RECORD EXTRACTS:
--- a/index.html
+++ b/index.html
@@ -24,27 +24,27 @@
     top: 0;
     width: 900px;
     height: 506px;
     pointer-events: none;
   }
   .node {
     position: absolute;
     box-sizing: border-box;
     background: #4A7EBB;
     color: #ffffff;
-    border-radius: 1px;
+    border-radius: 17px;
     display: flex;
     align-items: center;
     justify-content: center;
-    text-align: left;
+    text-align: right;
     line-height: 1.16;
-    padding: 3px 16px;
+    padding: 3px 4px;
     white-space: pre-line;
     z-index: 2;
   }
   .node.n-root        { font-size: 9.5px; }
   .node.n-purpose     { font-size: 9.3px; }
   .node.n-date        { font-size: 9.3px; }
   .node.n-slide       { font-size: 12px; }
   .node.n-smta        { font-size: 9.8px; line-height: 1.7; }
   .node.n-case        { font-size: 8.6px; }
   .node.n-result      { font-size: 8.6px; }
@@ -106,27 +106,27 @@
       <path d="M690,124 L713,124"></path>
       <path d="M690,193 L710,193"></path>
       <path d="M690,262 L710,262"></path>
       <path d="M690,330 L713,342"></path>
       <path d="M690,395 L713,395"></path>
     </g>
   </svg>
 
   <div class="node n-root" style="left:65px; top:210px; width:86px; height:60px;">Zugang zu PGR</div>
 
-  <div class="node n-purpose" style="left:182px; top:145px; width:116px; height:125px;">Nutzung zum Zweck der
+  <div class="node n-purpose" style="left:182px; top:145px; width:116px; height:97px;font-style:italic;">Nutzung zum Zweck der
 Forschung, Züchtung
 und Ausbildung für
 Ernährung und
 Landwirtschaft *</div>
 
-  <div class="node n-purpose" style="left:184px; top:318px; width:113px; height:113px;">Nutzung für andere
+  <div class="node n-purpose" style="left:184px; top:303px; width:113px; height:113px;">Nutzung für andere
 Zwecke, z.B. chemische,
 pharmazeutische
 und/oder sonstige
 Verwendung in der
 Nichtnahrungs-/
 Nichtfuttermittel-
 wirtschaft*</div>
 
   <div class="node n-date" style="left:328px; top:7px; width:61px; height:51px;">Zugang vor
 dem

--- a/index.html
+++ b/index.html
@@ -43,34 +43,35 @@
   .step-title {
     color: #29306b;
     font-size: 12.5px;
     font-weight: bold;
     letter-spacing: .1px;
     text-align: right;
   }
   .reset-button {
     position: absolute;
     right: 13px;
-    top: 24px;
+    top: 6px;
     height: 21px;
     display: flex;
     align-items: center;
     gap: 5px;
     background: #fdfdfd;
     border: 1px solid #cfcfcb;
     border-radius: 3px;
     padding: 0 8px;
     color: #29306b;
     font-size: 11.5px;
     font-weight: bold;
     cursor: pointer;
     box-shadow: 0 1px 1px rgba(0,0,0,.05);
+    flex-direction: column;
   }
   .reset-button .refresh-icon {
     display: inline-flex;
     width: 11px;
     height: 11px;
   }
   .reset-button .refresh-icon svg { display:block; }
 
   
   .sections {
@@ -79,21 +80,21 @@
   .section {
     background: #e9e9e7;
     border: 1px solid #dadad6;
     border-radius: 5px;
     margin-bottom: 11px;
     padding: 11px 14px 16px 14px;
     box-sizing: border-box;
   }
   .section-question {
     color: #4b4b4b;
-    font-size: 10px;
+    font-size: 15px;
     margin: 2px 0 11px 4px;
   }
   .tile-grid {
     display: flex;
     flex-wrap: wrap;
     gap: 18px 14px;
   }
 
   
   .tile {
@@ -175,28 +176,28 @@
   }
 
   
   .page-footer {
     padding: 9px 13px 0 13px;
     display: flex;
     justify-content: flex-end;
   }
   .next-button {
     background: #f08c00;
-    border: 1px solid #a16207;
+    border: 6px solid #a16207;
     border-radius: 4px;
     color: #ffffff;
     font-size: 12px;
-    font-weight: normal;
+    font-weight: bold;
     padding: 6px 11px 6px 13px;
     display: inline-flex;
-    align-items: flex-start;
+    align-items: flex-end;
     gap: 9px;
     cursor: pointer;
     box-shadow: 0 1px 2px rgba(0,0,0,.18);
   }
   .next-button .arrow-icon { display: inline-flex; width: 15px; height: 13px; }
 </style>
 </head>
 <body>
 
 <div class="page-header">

YOUR TASK:
Transcribe every entry, keeping each line exactly as it reads.

YOUR SOLUTION:
--- a/index.html
+++ b/index.html
@@ -24,27 +24,27 @@
     top: 0;
     width: 900px;
     height: 506px;
     pointer-events: none;
   }
   .node {
     position: absolute;
     box-sizing: border-box;
     background: #4A7EBB;
     color: #ffffff;
-    border-radius: 1px;
+    border-radius: 17px;
     display: flex;
     align-items: center;
     justify-content: center;
-    text-align: left;
+    text-align: right;
     line-height: 1.16;
-    padding: 3px 16px;
+    padding: 3px 4px;
     white-space: pre-line;
     z-index: 2;
   }
   .node.n-root        { font-size: 9.5px; }
   .node.n-purpose     { font-size: 9.3px; }
   .node.n-date        { font-size: 9.3px; }
   .node.n-slide       { font-size: 12px; }
   .node.n-smta        { font-size: 9.8px; line-height: 1.7; }
   .node.n-case        { font-size: 8.6px; }
   .node.n-result      { font-size: 8.6px; }
@@ -106,27 +106,27 @@
       <path d="M690,124 L713,124"></path>
       <path d="M690,193 L710,193"></path>
       <path d="M690,262 L710,262"></path>
       <path d="M690,330 L713,342"></path>
       <path d="M690,395 L713,395"></path>
     </g>
   </svg>
 
   <div class="node n-root" style="left:65px; top:210px; width:86px; height:60px;">Zugang zu PGR</div>
 
-  <div class="node n-purpose" style="left:182px; top:145px; width:116px; height:125px;">Nutzung zum Zweck der
+  <div class="node n-purpose" style="left:182px; top:145px; width:116px; height:97px;font-style:italic;">Nutzung zum Zweck der
 Forschung, Züchtung
 und Ausbildung für
 Ernährung und
 Landwirtschaft *</div>
 
-  <div class="node n-purpose" style="left:184px; top:318px; width:113px; height:113px;">Nutzung für andere
+  <div class="node n-purpose" style="left:184px; top:303px; width:113px; height:113px;">Nutzung für andere
 Zwecke, z.B. chemische,
 pharmazeutische
 und/oder sonstige
 Verwendung in der
 Nichtnahrungs-/
 Nichtfuttermittel-
 wirtschaft*</div>
 
   <div class="node n-date" style="left:328px; top:7px; width:61px; height:51px;">Zugang vor
 dem

--- a/index.html
+++ b/index.html
@@ -43,34 +43,35 @@
   .step-title {
     color: #29306b;
     font-size: 12.5px;
     font-weight: bold;
     letter-spacing: .1px;
     text-align: right;
   }
   .reset-button {
     position: absolute;
     right: 13px;
-    top: 24px;
+    top: 6px;
     height: 21px;
     display: flex;
     align-items: center;
     gap: 5px;
     background: #fdfdfd;
     border: 1px solid #cfcfcb;
     border-radius: 3px;
     padding: 0 8px;
     color: #29306b;
     font-size: 11.5px;
     font-weight: bold;
     cursor: pointer;
     box-shadow: 0 1px 1px rgba(0,0,0,.05);
+    flex-direction: column;
   }
   .reset-button .refresh-icon {
     display: inline-flex;
     width: 11px;
     height: 11px;
   }
   .reset-button .refresh-icon svg { display:block; }
 
   
   .sections {
@@ -79,21 +80,21 @@
   .section {
     background: #e9e9e7;
     border: 1px solid #dadad6;
     border-radius: 5px;
     margin-bottom: 11px;
     padding: 11px 14px 16px 14px;
     box-sizing: border-box;
   }
   .section-question {
     color: #4b4b4b;
-    font-size: 10px;
+    font-size: 15px;
     margin: 2px 0 11px 4px;
   }
   .tile-grid {
     display: flex;
     flex-wrap: wrap;
     gap: 18px 14px;
   }
 
   
   .tile {
@@ -175,28 +176,28 @@
   }
 
   
   .page-footer {
     padding: 9px 13px 0 13px;
     display: flex;
     justify-content: flex-end;
   }
   .next-button {
     background: #f08c00;
-    border: 1px solid #a16207;
+    border: 6px solid #a16207;
     border-radius: 4px;
     color: #ffffff;
     font-size: 12px;
-    font-weight: normal;
+    font-weight: bold;
     padding: 6px 11px 6px 13px;
     display: inline-flex;
-    align-items: flex-start;
+    align-items: flex-end;
     gap: 9px;
     cursor: pointer;
     box-shadow: 0 1px 2px rgba(0,0,0,.18);
   }
   .next-button .arrow-icon { display: inline-flex; width: 15px; height: 13px; }
 </style>
 </head>
 <body>
 
 <div class="page-header">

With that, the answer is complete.